#### [Brief]
Look through the lines below, find those with the word "solid", and copy them.

━━━━━ Dataset records ━━━━━

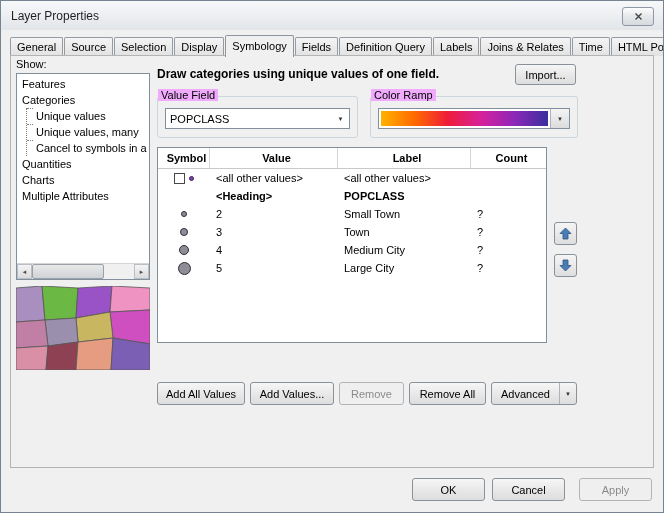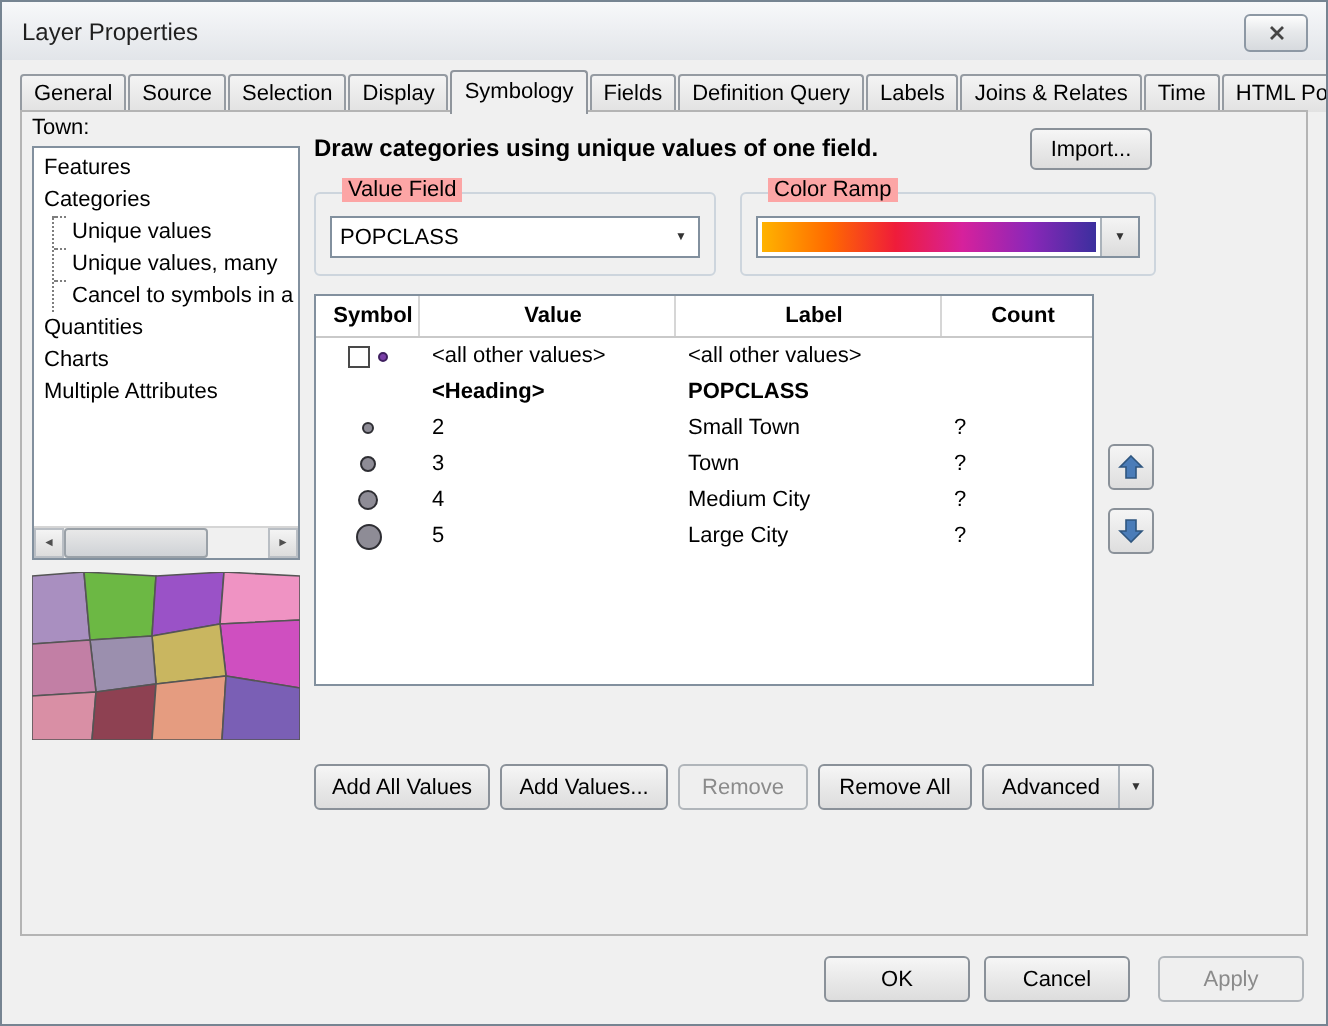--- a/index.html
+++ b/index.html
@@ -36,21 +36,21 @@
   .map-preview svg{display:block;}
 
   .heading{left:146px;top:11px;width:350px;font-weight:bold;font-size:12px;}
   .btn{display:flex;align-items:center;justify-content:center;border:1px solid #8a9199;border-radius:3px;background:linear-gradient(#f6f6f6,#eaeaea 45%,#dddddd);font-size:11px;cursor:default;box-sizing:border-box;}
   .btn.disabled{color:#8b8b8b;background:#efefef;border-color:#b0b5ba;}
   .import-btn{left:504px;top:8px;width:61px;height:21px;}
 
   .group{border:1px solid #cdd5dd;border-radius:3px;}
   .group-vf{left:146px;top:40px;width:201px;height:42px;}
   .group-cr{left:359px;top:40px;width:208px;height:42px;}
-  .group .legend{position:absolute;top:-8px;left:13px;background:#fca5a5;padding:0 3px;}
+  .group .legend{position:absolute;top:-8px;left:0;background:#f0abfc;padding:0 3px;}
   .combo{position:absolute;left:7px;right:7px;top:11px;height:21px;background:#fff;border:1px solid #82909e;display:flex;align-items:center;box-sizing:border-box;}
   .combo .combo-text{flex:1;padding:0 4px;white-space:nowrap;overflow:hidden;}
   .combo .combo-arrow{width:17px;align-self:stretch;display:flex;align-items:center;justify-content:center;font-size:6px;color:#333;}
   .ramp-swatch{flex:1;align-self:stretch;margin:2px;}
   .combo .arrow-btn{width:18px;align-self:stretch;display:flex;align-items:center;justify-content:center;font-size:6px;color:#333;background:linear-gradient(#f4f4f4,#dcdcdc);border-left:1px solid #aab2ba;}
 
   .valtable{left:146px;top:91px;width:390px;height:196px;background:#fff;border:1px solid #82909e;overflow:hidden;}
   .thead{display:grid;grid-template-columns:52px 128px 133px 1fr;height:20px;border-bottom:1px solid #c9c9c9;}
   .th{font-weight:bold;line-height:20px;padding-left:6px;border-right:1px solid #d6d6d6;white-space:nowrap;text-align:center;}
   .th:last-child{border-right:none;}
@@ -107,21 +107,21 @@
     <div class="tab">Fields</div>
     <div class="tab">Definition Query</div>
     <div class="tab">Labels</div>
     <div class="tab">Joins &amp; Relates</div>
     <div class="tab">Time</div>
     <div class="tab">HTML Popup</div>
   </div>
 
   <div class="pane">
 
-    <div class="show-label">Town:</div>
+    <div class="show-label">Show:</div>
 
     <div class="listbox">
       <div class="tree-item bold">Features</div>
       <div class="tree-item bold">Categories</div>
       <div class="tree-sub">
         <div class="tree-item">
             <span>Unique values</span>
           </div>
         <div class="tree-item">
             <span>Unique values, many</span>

━━━━━

#### [Task result]
   .btn{display:flex;align-items:center;justify-content:center;border:1px solid #8a9199;border-radius:3px;background:linear-gradient(#f6f6f6,#eaeaea 45%,#dddddd);font-size:11px;cursor:default;box-sizing:border-box;}
   .group{border:1px solid #cdd5dd;border-radius:3px;}
   .combo{position:absolute;left:7px;right:7px;top:11px;height:21px;background:#fff;border:1px solid #82909e;display:flex;align-items:center;box-sizing:border-box;}
   .combo .arrow-btn{width:18px;align-self:stretch;display:flex;align-items:center;justify-content:center;font-size:6px;color:#333;background:linear-gradient(#f4f4f4,#dcdcdc);border-left:1px solid #aab2ba;}
   .valtable{left:146px;top:91px;width:390px;height:196px;background:#fff;border:1px solid #82909e;overflow:hidden;}
   .thead{display:grid;grid-template-columns:52px 128px 133px 1fr;height:20px;border-bottom:1px solid #c9c9c9;}
   .th{font-weight:bold;line-height:20px;padding-left:6px;border-right:1px solid #d6d6d6;white-space:nowrap;text-align:center;}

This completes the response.